▶ _Data extract_:
== Segment start ==

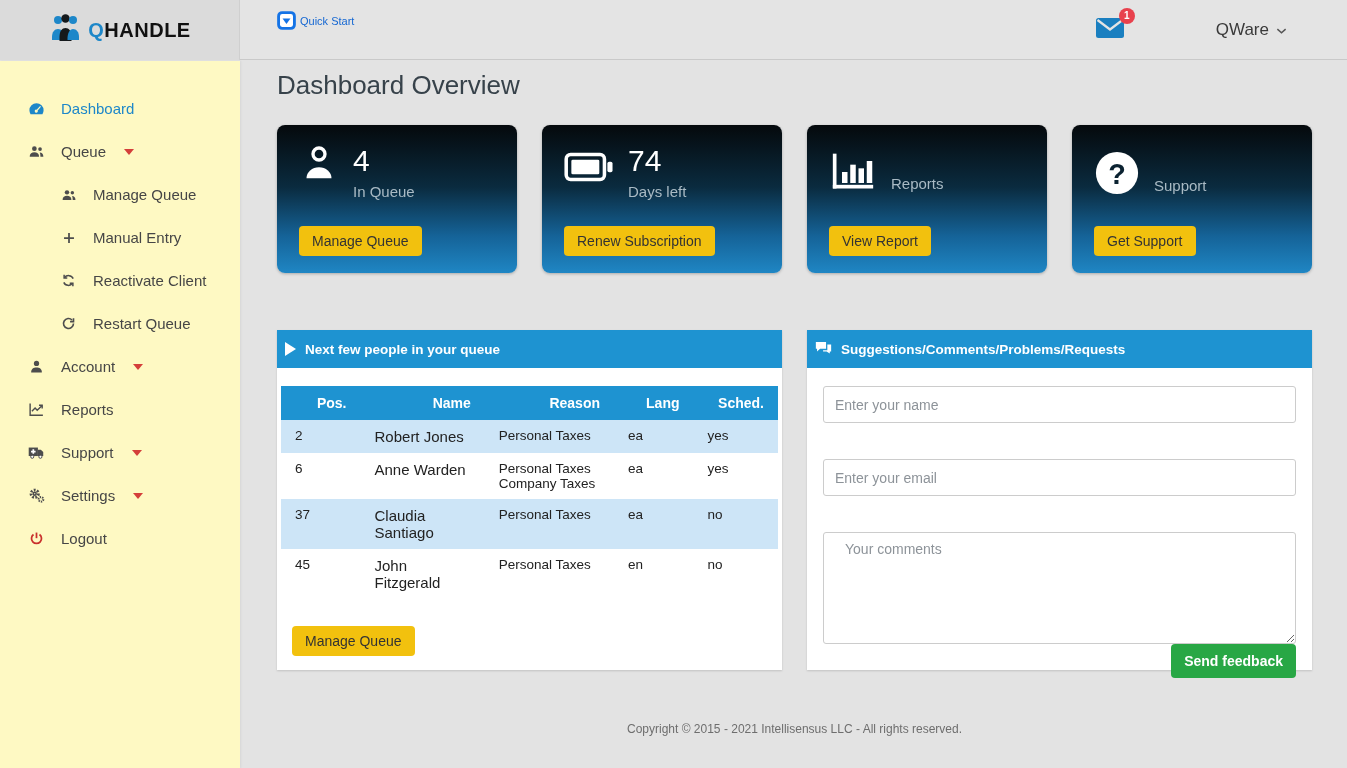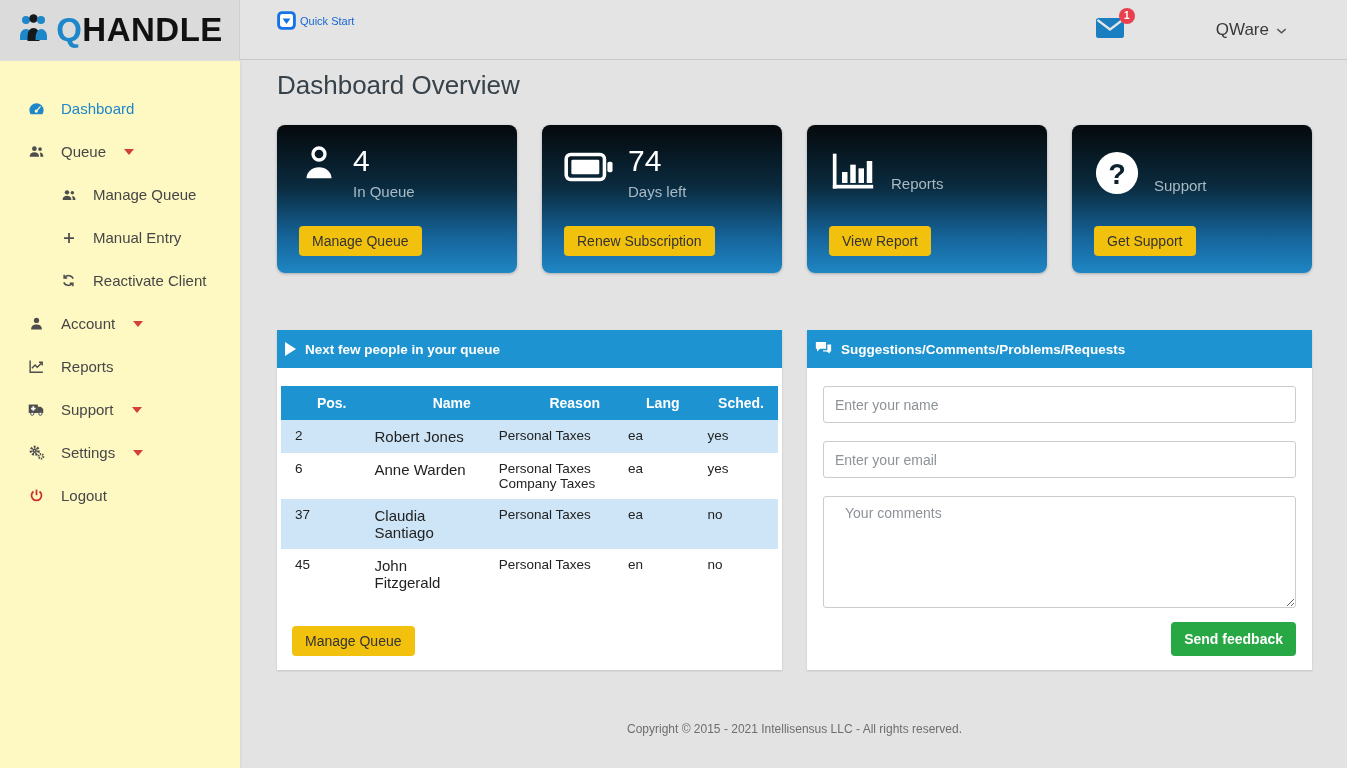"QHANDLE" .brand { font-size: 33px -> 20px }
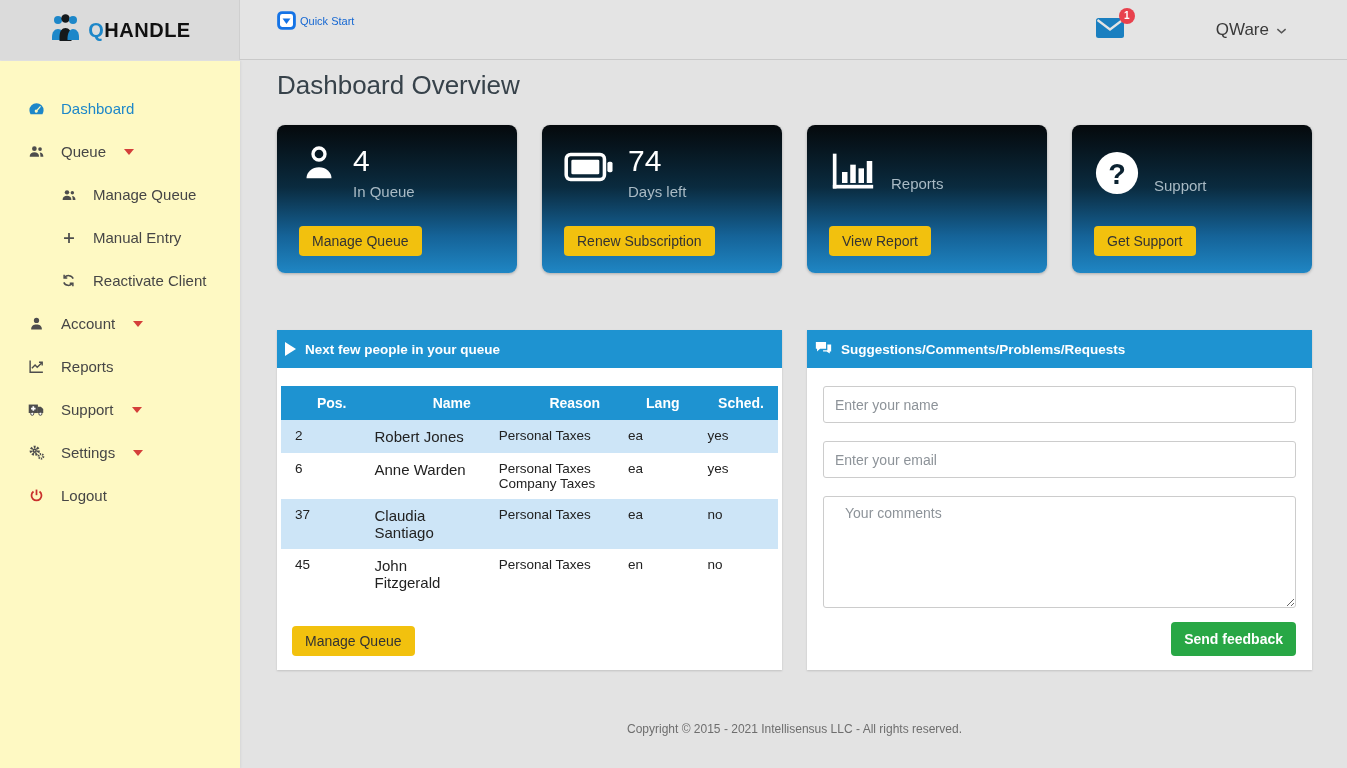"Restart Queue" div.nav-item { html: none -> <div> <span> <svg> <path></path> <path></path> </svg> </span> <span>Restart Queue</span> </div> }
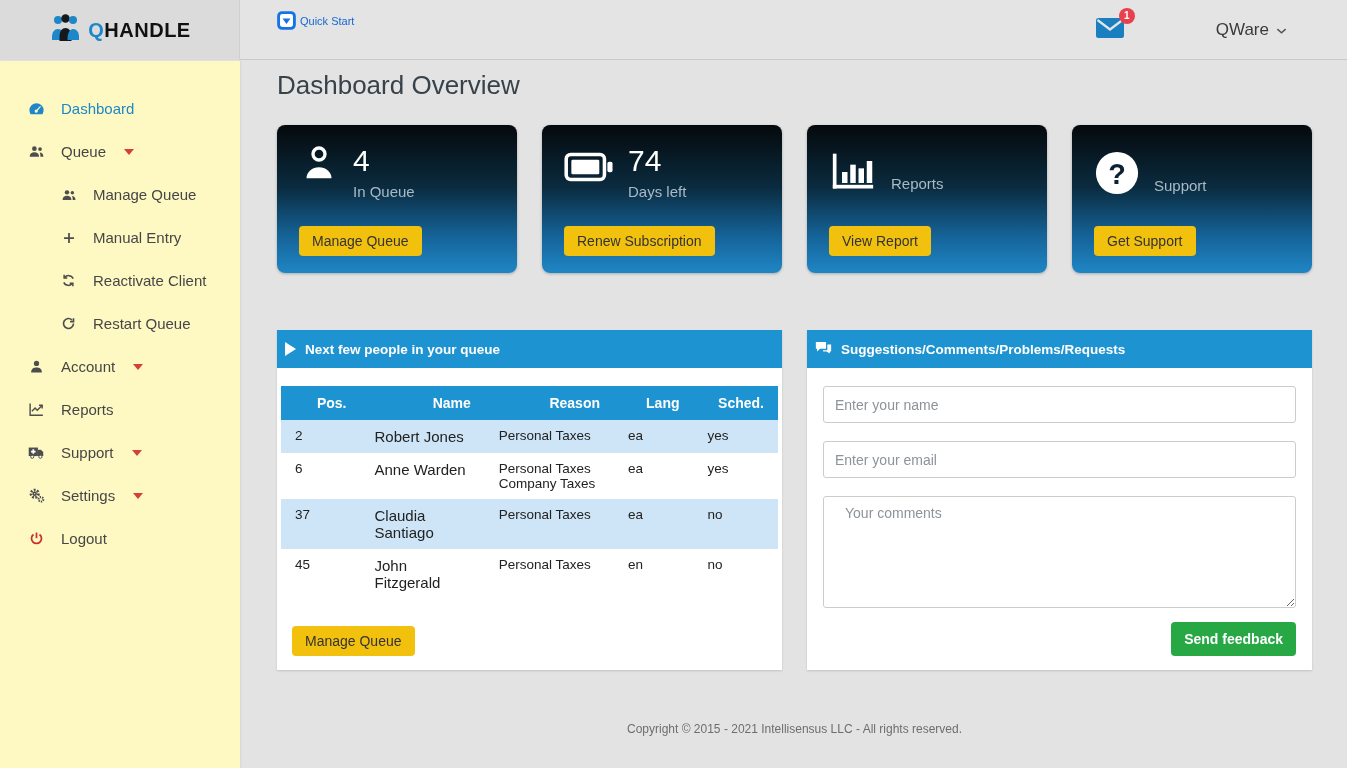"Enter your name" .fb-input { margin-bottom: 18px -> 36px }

== Segment end ==
== Segment start ==

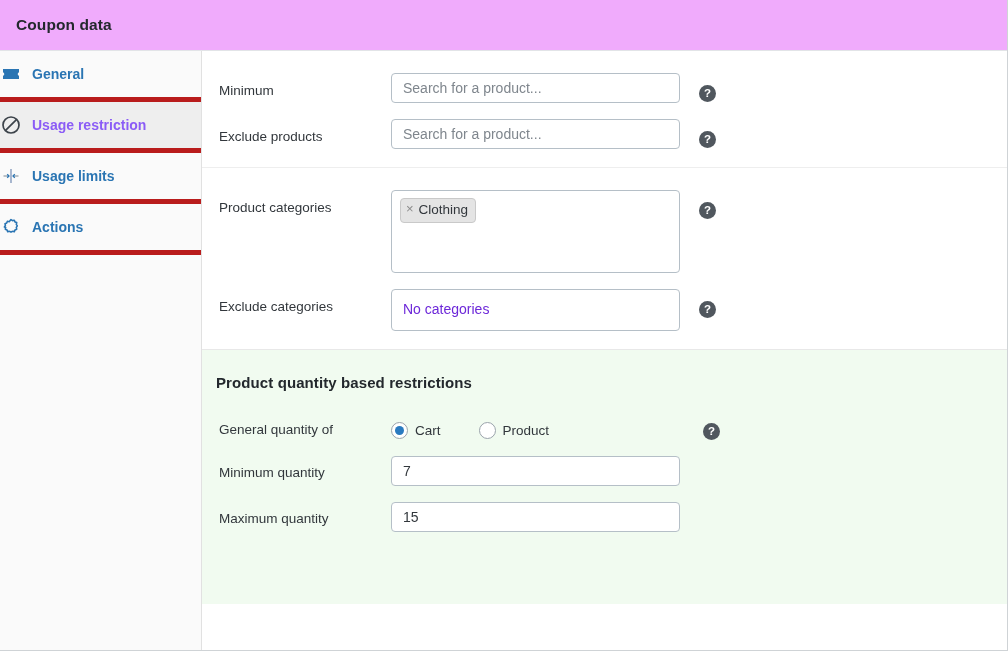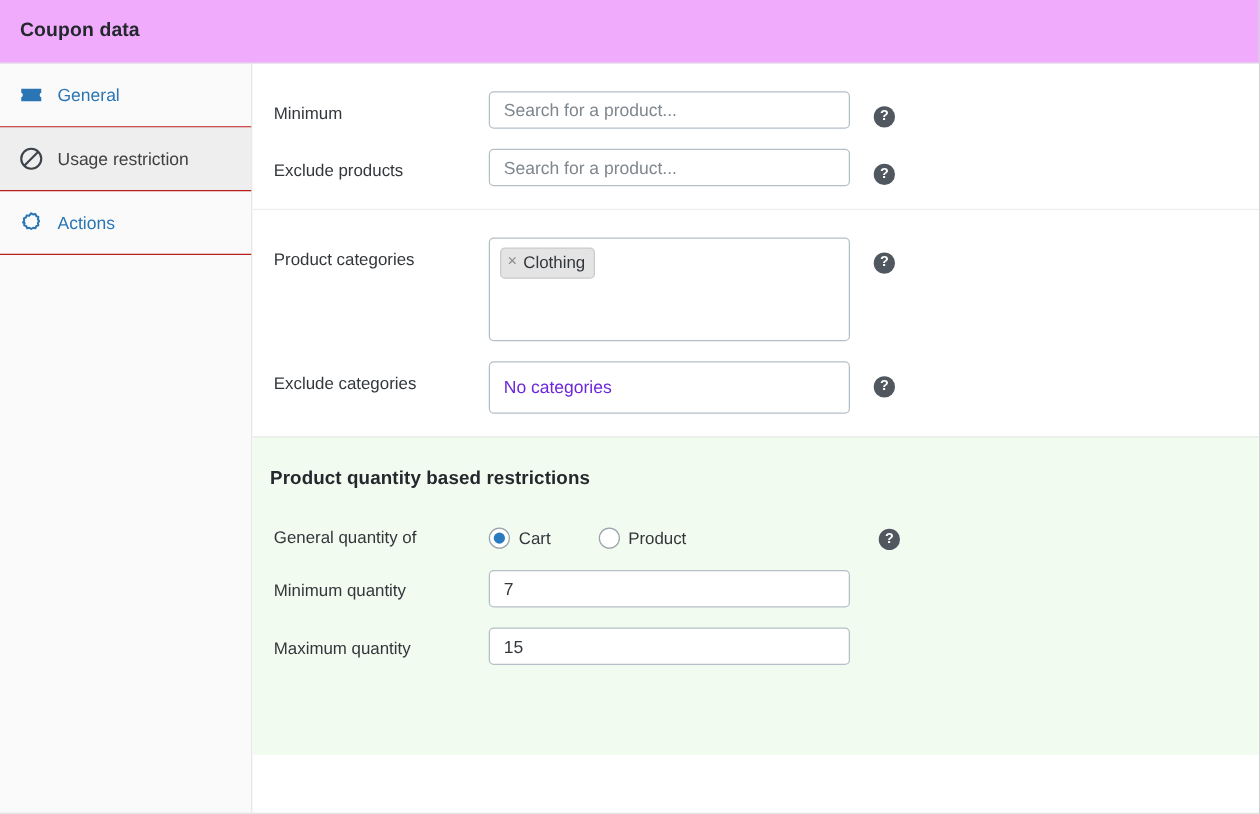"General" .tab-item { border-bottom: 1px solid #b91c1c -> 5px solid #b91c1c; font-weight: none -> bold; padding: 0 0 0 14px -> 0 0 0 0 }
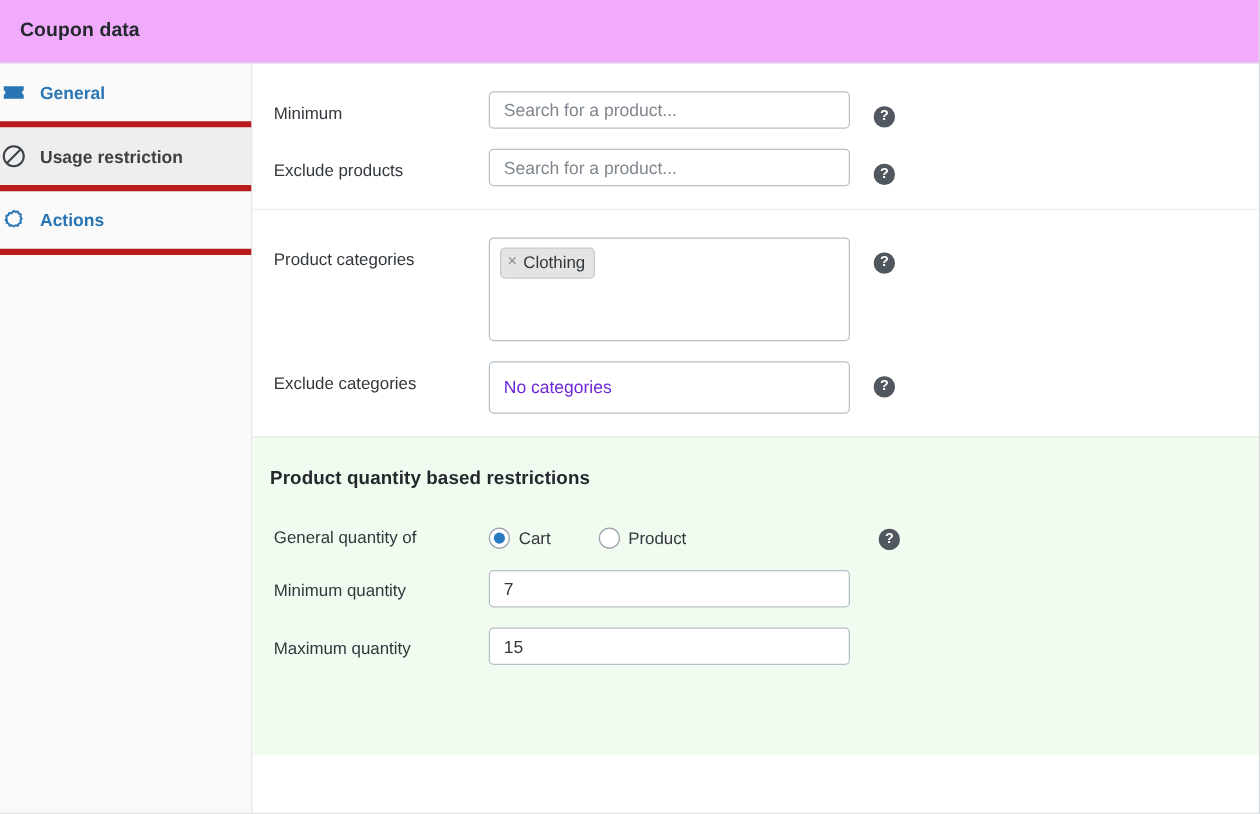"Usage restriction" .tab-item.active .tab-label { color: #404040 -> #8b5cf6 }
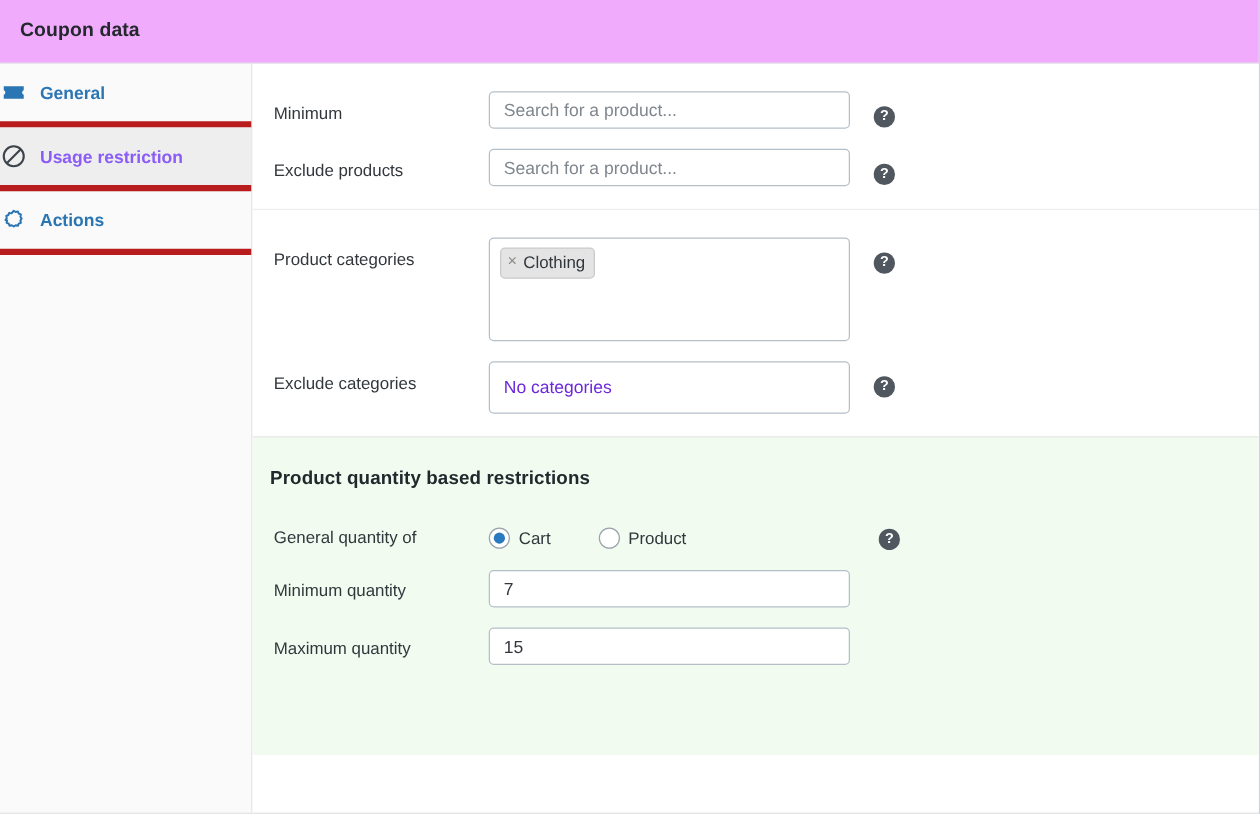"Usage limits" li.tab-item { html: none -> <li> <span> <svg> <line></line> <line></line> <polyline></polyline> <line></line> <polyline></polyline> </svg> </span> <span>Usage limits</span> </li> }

== Segment end ==

▶ _What you will do_:
Using the data above, give again exactly the lines starting at the one holding "color: #404040 ->" and ending at the one holding "none -> <li>", inclusive, and nothing more. Omit the pictures.

▶ _Task result_:
"Usage restriction" .tab-item.active .tab-label { color: #404040 -> #8b5cf6 }
"Usage limits" li.tab-item { html: none -> <li> <span> <svg> <line></line> <line></line> <polyline></polyline> <line></line> <polyline></polyline> </svg> </span> <span>Usage limits</span> </li> }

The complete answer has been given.